[[ The data open ]]

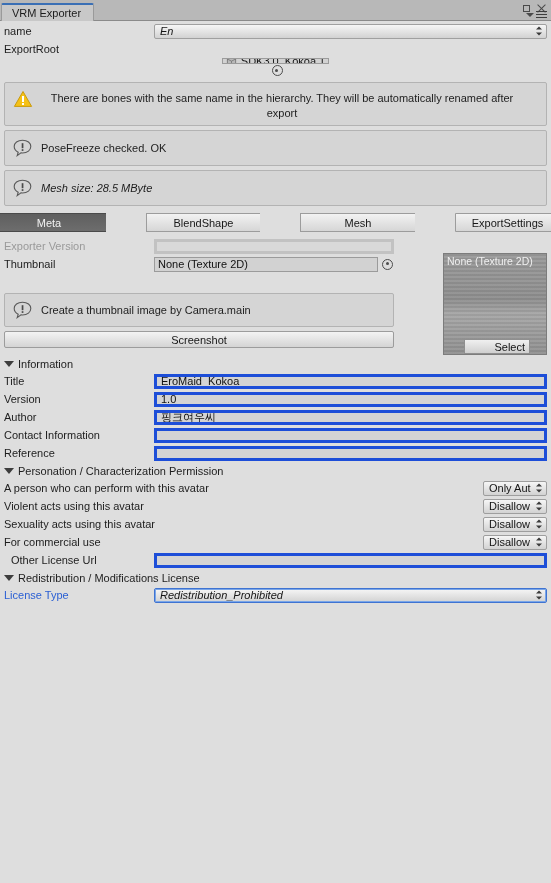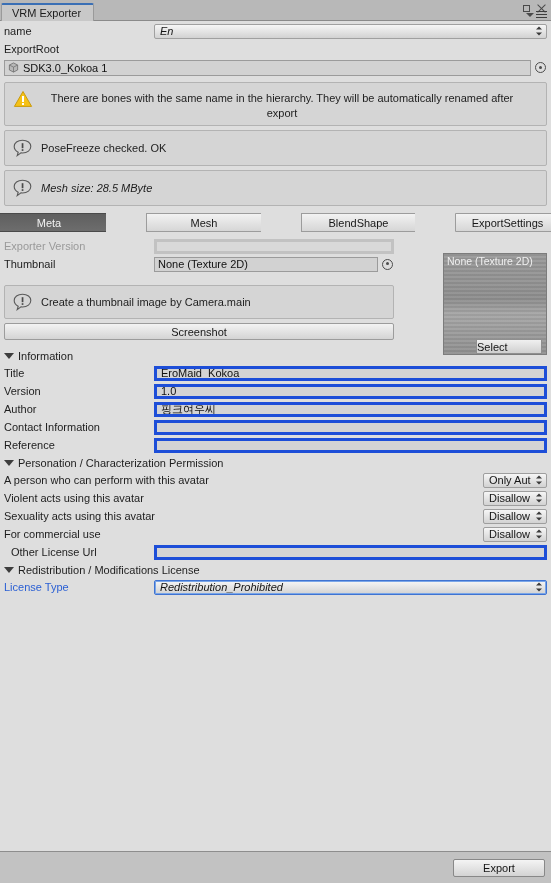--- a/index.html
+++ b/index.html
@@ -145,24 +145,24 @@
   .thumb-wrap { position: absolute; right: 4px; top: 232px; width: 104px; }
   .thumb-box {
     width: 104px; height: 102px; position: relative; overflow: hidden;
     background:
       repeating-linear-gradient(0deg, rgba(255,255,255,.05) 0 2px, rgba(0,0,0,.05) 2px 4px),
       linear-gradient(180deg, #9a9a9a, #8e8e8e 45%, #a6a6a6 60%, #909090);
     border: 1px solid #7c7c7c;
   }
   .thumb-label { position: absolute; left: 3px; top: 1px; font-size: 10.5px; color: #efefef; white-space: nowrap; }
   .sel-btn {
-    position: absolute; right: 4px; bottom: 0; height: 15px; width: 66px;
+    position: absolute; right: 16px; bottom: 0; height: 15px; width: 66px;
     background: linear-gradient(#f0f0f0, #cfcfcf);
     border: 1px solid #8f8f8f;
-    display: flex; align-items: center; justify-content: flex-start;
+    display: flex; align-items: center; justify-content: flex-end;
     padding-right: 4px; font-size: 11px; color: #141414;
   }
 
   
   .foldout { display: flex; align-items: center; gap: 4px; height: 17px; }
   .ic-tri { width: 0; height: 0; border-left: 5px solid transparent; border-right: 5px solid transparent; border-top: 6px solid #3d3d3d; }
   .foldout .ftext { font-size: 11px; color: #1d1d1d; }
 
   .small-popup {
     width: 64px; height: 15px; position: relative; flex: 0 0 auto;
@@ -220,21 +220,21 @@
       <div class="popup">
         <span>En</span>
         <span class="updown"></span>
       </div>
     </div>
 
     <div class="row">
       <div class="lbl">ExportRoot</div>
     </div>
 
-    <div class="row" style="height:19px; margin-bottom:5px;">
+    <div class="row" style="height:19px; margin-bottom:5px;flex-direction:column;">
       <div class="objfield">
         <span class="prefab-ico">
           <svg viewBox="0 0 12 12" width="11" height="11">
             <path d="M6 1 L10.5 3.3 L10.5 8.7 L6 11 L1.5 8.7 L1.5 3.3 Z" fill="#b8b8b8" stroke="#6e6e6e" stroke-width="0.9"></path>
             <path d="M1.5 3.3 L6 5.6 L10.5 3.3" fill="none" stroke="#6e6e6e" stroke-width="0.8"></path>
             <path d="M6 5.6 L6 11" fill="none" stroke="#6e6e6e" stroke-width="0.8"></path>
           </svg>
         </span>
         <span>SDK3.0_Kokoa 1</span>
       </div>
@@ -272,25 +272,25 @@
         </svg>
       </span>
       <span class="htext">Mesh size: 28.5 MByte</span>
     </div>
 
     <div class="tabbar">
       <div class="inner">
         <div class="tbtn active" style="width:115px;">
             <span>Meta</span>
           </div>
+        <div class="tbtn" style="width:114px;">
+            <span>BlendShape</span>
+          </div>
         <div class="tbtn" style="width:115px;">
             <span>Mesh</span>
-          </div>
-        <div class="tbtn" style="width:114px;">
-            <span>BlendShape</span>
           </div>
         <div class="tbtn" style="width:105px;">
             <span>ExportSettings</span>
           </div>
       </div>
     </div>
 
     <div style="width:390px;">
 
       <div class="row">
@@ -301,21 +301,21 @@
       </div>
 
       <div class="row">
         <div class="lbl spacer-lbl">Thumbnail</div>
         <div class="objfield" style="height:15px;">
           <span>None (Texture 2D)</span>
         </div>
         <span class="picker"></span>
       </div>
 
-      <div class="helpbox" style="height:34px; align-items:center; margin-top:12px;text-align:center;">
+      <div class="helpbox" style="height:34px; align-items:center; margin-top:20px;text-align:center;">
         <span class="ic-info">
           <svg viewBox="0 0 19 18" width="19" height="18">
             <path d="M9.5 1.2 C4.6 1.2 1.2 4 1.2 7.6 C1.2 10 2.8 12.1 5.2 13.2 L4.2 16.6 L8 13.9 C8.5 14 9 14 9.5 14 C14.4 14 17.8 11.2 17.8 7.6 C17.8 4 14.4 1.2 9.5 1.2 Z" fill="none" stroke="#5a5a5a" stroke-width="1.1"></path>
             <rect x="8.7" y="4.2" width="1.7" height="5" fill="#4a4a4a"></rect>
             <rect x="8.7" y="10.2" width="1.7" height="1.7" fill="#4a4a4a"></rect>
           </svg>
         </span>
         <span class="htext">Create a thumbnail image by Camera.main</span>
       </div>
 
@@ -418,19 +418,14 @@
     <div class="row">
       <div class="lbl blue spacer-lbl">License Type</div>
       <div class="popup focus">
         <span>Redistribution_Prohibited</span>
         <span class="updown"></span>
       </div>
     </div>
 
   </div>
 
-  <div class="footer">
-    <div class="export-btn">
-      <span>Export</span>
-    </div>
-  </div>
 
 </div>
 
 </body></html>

[[ The data closed ]]

### Exercise brief
Among the entries above, find every line holding "spacer" and copy it.

### Output
         <div class="lbl spacer-lbl">Thumbnail</div>
       <div class="lbl blue spacer-lbl">License Type</div>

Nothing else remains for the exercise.